- [WHAT YOU HAVE TO DO] Whenever "font" appears in a line, please copy that line from the data.

■ ■ ■ ■ ■

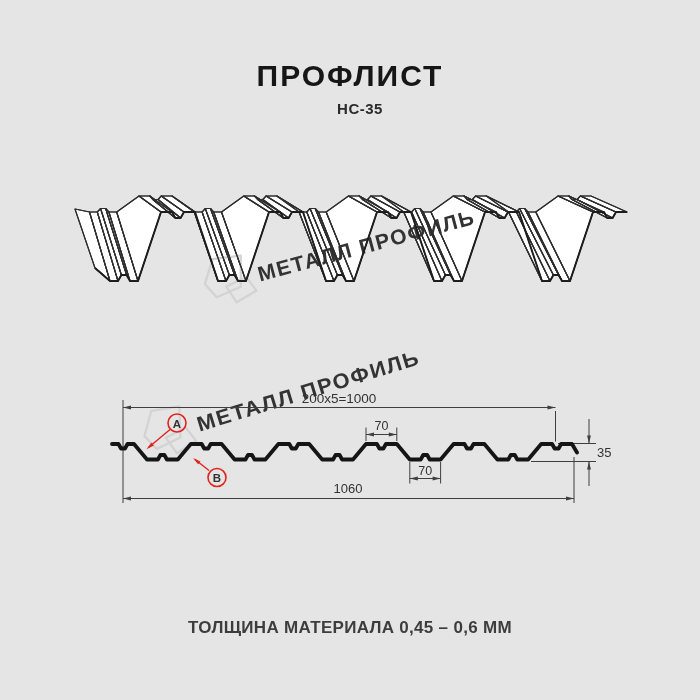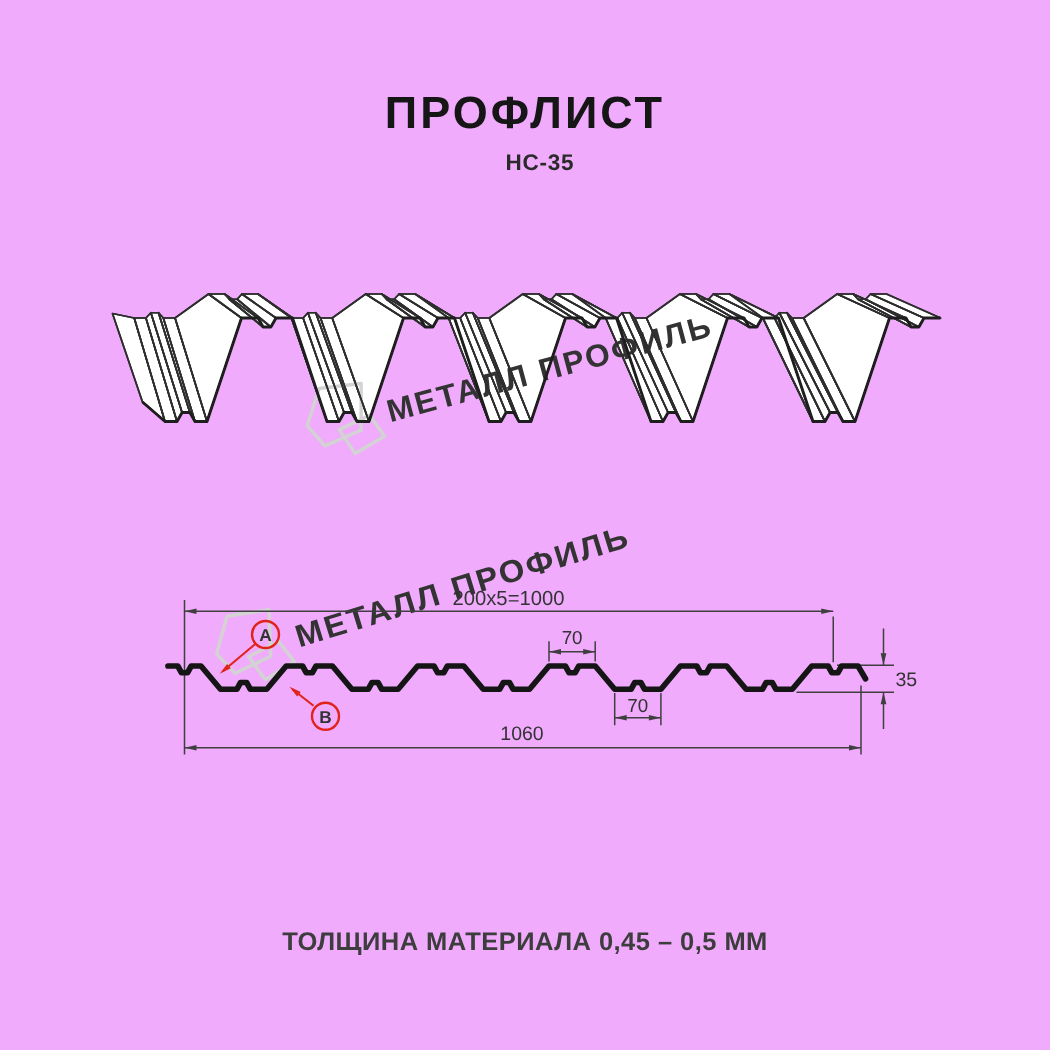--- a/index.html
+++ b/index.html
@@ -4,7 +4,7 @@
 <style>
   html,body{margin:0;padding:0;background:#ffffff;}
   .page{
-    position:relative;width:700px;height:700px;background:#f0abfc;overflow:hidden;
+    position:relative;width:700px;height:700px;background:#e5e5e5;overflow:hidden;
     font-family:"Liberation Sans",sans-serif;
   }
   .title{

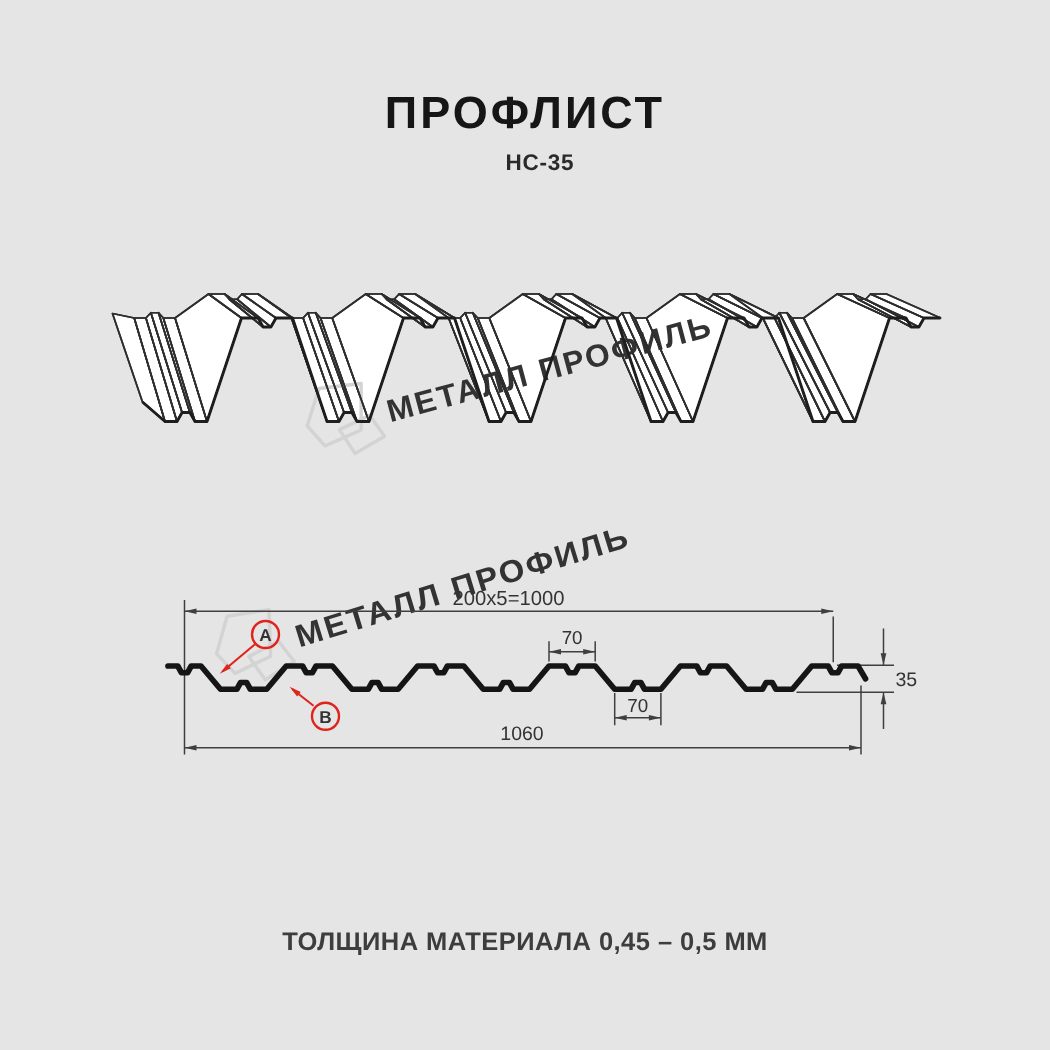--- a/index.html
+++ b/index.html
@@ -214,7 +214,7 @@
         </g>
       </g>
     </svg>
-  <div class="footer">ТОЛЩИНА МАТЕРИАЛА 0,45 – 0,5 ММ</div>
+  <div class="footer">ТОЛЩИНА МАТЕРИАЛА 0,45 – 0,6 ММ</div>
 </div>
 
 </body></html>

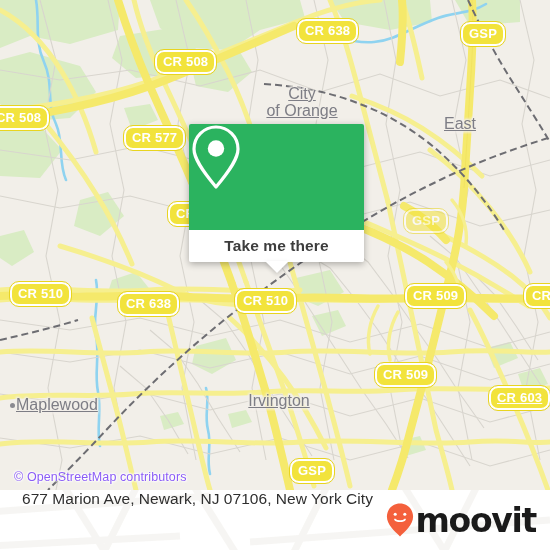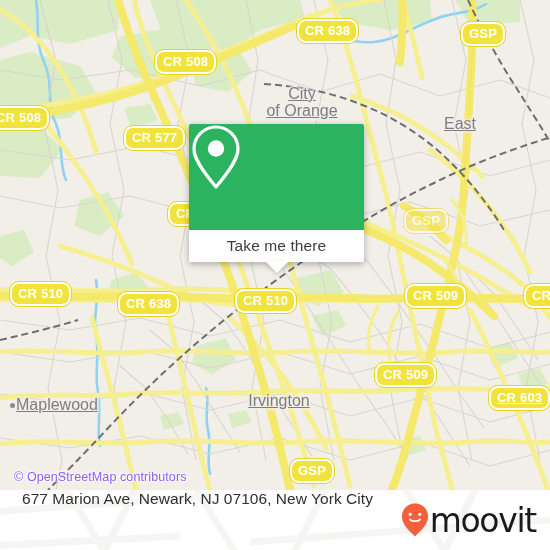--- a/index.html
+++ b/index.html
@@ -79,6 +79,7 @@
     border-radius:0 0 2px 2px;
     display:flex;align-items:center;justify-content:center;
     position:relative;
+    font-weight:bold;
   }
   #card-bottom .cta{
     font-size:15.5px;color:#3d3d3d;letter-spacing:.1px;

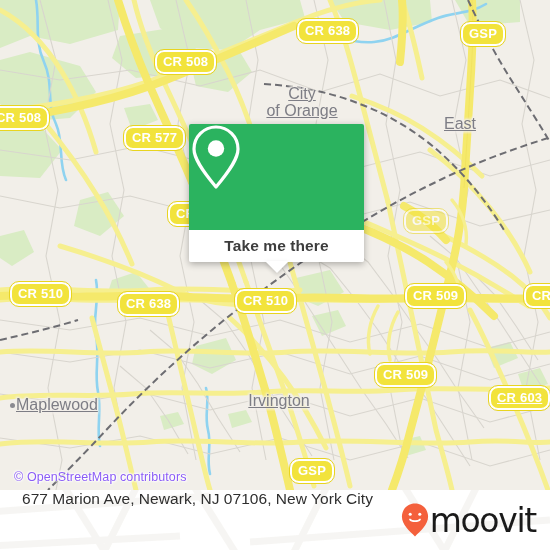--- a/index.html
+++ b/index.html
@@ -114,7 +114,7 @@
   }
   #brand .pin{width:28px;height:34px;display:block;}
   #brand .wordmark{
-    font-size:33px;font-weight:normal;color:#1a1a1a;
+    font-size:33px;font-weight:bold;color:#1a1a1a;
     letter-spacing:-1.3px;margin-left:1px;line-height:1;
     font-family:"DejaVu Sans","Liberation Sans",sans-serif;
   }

■ ■ ■ ■ ■

- [RESULT]
     font-family:"Liberation Sans",sans-serif;
+    font-weight:bold;
     font-size:15.5px;color:#3d3d3d;letter-spacing:.1px;
-    font-size:33px;font-weight:normal;color:#1a1a1a;
+    font-size:33px;font-weight:bold;color:#1a1a1a;
     font-family:"DejaVu Sans","Liberation Sans",sans-serif;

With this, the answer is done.